A new study offers a potential explanation for why many patients with acute myeloid leukemia experience a relapse after a stem cell transplant, and suggests a therapeutic approach that may help them back into remission.
Patients with AML, an aggressive cancer of the blood, often receive treatment in the form of stem cell transplantation, in which a compatible donor’s blood-forming cells are transplanted into a patient.
The donor’s immune cells then attack and kill the leukemia cells. But even if this treatment initially is successful, many patients experience a recurrence of the leukemia after transplantation that often proves fatal.
The study, which appears in the New England Journal of Medicine, involved the DNA sequencing of AML cells from 15 patients who relapsed after stem cell transplants and, as a comparison, 20 AML patients who relapsed after chemotherapy.

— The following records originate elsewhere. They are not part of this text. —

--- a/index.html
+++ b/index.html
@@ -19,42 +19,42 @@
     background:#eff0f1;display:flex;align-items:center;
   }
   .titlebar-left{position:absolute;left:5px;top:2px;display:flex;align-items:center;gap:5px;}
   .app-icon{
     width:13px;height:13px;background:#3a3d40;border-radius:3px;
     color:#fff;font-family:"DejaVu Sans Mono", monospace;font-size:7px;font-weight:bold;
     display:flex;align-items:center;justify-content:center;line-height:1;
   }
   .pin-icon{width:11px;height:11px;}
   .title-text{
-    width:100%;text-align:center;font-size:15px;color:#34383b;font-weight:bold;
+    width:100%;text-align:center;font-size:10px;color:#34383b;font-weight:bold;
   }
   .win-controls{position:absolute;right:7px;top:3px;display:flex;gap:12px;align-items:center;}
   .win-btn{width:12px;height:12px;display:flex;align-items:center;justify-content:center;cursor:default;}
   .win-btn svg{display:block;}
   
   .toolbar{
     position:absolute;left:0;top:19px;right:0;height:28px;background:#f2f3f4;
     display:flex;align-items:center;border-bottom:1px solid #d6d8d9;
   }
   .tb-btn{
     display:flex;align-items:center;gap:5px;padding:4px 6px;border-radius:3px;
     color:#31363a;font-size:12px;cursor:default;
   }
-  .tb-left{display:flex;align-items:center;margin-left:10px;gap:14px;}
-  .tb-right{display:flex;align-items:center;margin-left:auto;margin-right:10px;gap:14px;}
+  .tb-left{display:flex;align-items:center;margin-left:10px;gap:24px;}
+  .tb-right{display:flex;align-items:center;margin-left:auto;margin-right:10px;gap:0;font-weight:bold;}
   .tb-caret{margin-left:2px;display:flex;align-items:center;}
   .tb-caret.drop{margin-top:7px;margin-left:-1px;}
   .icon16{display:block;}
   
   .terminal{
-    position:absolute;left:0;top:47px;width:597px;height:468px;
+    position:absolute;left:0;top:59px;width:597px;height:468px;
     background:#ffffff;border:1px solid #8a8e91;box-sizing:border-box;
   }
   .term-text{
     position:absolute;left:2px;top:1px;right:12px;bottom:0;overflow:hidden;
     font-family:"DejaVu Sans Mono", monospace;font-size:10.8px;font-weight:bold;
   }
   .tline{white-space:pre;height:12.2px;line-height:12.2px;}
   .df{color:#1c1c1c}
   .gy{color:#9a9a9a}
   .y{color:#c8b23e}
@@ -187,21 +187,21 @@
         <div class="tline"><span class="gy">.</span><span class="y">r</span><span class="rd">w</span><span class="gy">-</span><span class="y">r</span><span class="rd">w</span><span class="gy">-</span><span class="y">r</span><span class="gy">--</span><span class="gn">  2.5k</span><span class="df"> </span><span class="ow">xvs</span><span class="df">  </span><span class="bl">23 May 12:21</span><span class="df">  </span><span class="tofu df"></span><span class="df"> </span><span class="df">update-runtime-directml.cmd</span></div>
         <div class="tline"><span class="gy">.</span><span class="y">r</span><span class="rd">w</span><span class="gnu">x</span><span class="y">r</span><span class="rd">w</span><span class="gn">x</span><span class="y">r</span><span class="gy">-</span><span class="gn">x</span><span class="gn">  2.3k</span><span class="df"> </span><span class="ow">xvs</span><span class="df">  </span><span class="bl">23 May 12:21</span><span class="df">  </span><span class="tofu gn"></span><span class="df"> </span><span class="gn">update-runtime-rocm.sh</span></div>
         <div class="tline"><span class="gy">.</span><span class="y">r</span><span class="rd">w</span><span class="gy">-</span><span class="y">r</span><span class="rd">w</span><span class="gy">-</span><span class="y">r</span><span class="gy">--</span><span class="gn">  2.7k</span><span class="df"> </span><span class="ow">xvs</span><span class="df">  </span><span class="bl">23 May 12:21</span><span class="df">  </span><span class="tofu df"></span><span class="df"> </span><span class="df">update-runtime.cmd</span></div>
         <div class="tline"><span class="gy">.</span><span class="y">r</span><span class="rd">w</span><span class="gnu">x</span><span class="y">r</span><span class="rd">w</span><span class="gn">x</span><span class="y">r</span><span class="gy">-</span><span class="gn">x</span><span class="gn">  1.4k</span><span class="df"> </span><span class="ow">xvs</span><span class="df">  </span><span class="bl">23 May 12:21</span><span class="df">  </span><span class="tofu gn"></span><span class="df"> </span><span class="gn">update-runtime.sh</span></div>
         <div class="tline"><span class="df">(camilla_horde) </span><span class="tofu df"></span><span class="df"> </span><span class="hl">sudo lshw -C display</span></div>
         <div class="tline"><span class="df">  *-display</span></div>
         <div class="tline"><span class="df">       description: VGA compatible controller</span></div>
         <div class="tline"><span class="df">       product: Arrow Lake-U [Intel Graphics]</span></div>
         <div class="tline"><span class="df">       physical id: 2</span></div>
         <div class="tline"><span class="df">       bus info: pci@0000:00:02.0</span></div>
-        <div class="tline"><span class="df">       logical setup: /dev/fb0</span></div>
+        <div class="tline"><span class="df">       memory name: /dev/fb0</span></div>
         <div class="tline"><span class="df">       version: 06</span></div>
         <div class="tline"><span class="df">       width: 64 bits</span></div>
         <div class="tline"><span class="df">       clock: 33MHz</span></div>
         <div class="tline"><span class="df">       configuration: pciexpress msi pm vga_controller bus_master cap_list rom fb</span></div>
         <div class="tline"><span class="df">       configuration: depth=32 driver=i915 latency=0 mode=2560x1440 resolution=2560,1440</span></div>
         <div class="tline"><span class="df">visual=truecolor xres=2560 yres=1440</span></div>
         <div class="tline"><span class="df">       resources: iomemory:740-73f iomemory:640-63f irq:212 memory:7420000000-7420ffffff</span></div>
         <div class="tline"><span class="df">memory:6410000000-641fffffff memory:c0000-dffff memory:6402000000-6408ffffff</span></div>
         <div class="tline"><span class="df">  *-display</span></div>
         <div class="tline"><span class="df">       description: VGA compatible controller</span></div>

The researchers found that the mutations present in relapsed AML cells after transplantation were similar to those after chemotherapy.
But the researchers found a significant difference in the cells’ patterns of gene expression, that is which genes are active and to what degree. The cells from patients who relapsed after transplant often had greatly reduced expression of genes involved with the recognition of cancer cells by the immune system.
Stealthy return
In other words, when the cancer came back in these patients, it returned in a kind of stealth mode. These stealth leukemia cells lacked proteins that the donor’s T cells use to identify them. When the donor’s immune cells can no longer detect the leukemia cells, the T cells fail to destroy them.
The investigators also identified a natural signaling molecule—interferon gamma—that forced the stealth leukemia cells to reveal themselves again, presenting new therapeutic possibilities for AML patients who relapse in this way.
“We were surprised by these findings because we and others had previously studied samples of relapsed leukemia in every which way,” says senior author John F. DiPersio, professor of medicine in oncology and director of the oncology division at the School of Medicine at Washington University in St. Louis.
“But there’s a rational explanation, since the way stem cell transplants attack leukemia—through an immunologic mechanism—is going to favor the survival of cancer cells that become invisible to the immune system,” DiPersio says.
‘Dimmer switch’
The researchers found that the relapsed cancer cells did not have recurring genetic mutations that caused them to go into stealth mode by disabling the genes that control immune recognition. Rather, the cells possessed something like a “dimmer switch,” dialing down the expression of immune markers. And dimmer switches, unlike mistakes in DNA, are often easier to adjust.
An immune signaling molecule called interferon gamma has long been known to dial up the body’s natural immune defenses. Indeed, interferon gamma is vital to the body’s response to infection, and is widely known for its ability to increase expression of the immune markers that these stealth cancer cells have hidden away.
“When we treated leukemia cells from patients’ relapse with interferon gamma, it turned back on those immune markers that had become invisible, suggesting that this process is reversible,” says co-first author Matthew J. Christopher, an assistant professor of medicine, who also treats patients at Siteman Cancer Center.
Other mutations?
The Food and Drug Administration has approved interferon gamma for treatment of a rare condition called chronic granulomatous disease, an inherited immune disorder that results in frequent and life-threatening bacterial or fungal infections.
The researchers are seeking to identify other small molecules that may have the same effect as interferon gamma, DiPersio says. In the 50 percent of patients who relapsed after transplant but whose cells did not go into stealth mode, the reason for relapse is not yet clear.
Further studies involving many more patients will be necessary to determine whether other DNA mutations, or alternative dimmer switch mechanisms, may be involved in relapsed AML.
Additional researchers from Washington University in St. Louis contributed to the research. The National Cancer Institute and the Foundation for Barnes-Jewish Hospital supported the work.